Birthday Matching

Flash and JavaScript are required for this feature.

Download the video from iTunes U or the Internet Archive.

PROFESSOR: Now you may remember a discussion of the birthday paradox, which says that if you have a group of 27 random people. The probability is almost 2/3 that two of them are going to have a matching birthday, even though there are 365 birthdays in the year. You might sloppily think that with 27 people there'd only be a 27 out of 365, or some chance like that. It's actually 2/3.

And by the time you get to a class of 110-- which is what we have data for and we're going to be looking at-- it turns out that the odds are almost 3/4 of a million to one that you'll have a couple of people with matching birthdays. So let's look at the matching birthday problem a little bit more today. And the reason we're looking at it is because it's a lovely example where there really is pairwise independence, and not mutual independence. So it's reinforcing the key idea behind the additivity of variance, and the pairwise independent sampling theorem. We're not going to use the sampling theorem here, but just pairwise independence, but it's worth looking at.

Now before I go further let me mention that the birthday problem is just what we're doing for fun. But in fact, it has some real applications in more than one area, but the most famous one is the so-called birthday attack on a cryptosystem, which involves being able to search for matching pairs of keys with a relatively small sample. And you're very likely to find at least two that match. So with that motivation claimed, but not examined, let's just go back to thinking about birthdays.

OK so let's suppose that I have some group of n people, and there are d-days in the year, just to keep the parameters abstract and not get too stuck on the numbers. Keeping the parameters makes it actually clearer to reason about. So we're implicitly assuming here that each person is kind of a random variable, or a random choice of a birthday. So each of these people are really random variables that return the value of a birthday.

And it is a matter of fact, we're going assume that all the birthdays are equally likely. Real birthdays aren't. They tend to be of January tends to be a popular month, November tends to be a more popular month than other times. But let's ignore that because if the applications in crypto things really are uniform. And it makes our analysis plausible, still plausible but easy if we assume that birthdays are equally likely, OK.

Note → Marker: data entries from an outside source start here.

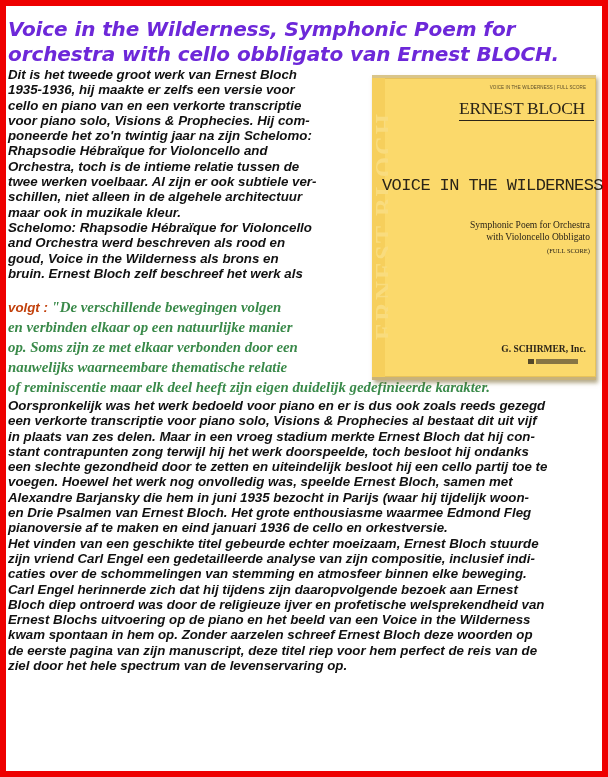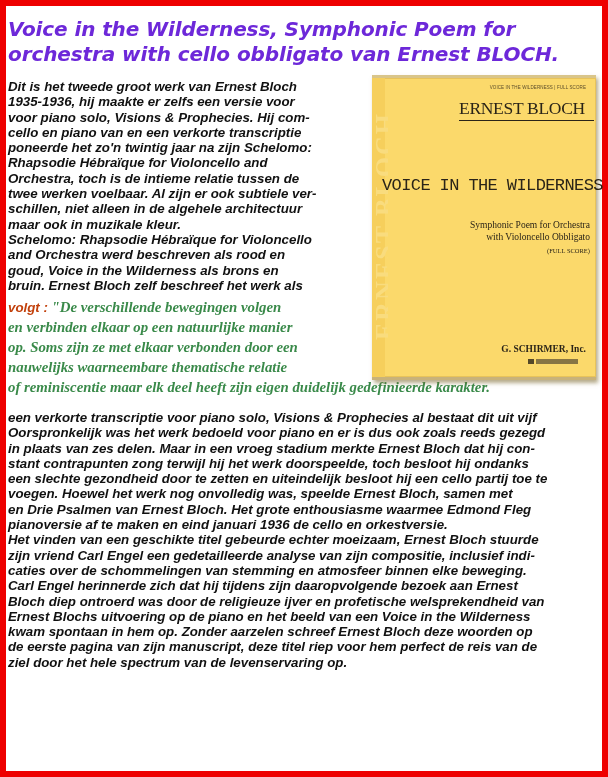"Dit is het tweede groot" .body-text { margin-top: 12px -> none }
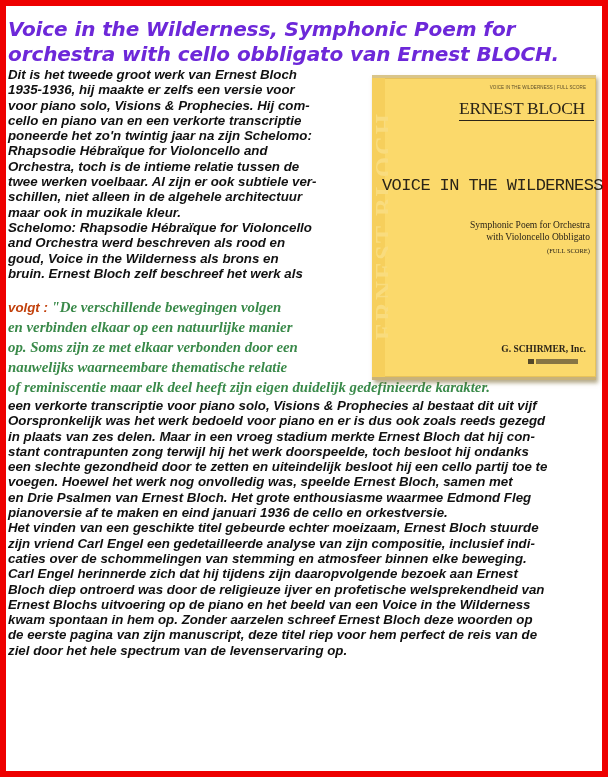"voor piano solo, Visions &" span.line { order: before "cello en piano van en" -> after "cello en piano van en" }
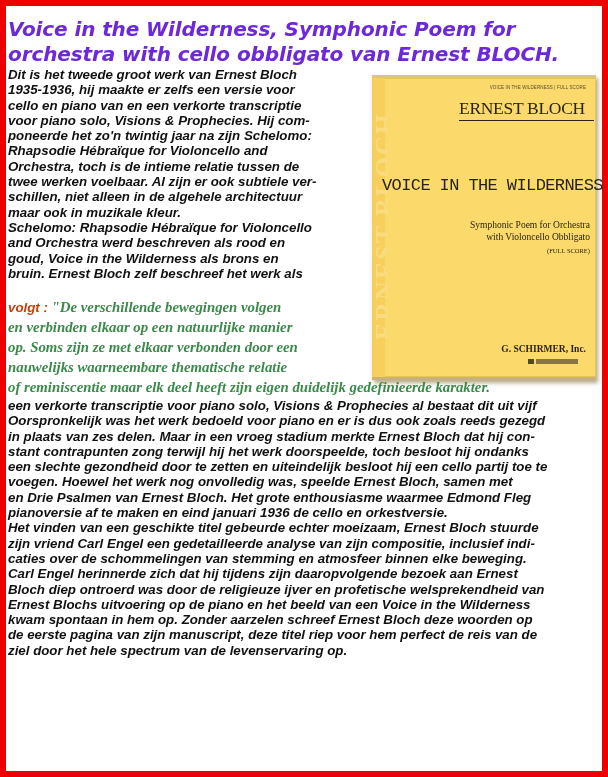"een verkorte transcriptie voor piano" span.line { order: before "Oorspronkelijk was het werk bedoeld" -> after "Oorspronkelijk was het werk bedoeld" }
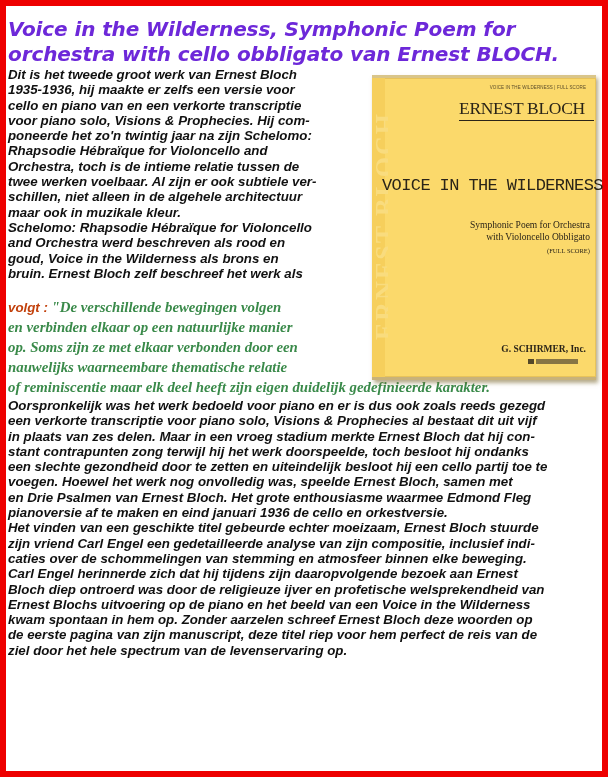"Alexandre Barjansky die hem in" span.line { html: none -> <span>Alexandre Barjansky die hem in juni 1935 bezocht in Parijs (waar hij tijdelijk woon-</span> }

P is the number of pairs of birthdays that match in this population of n people. OK, let's get a grip on p by thinking of it as a sum of indicator variables. So let's let M sub ij be the indicator variable that ith and jith people among the n have a matching birthday. Well the number of matching birthdays is then simply the sum over all the possible pairs of people of whether or not they have a matching birthday. It's the sum of these indicator variables M sub ij. And the number of these indicator variables is of course all the ways of choosing two out of n people.

So in short, if I look at the expectation M sub ij, let's think about that for a minute. We're assuming that all the birthdays are equally likely. And so I'm asking whether the ith and the jith people have the same birthday. Well whatever the ith's person birthday turns out to be, let's say it's November 5, the jth person, who has a uniform probability of equalling any birthday, still has a uniform probability 1 chance in d of equalling November 5, which happens to be my birthday.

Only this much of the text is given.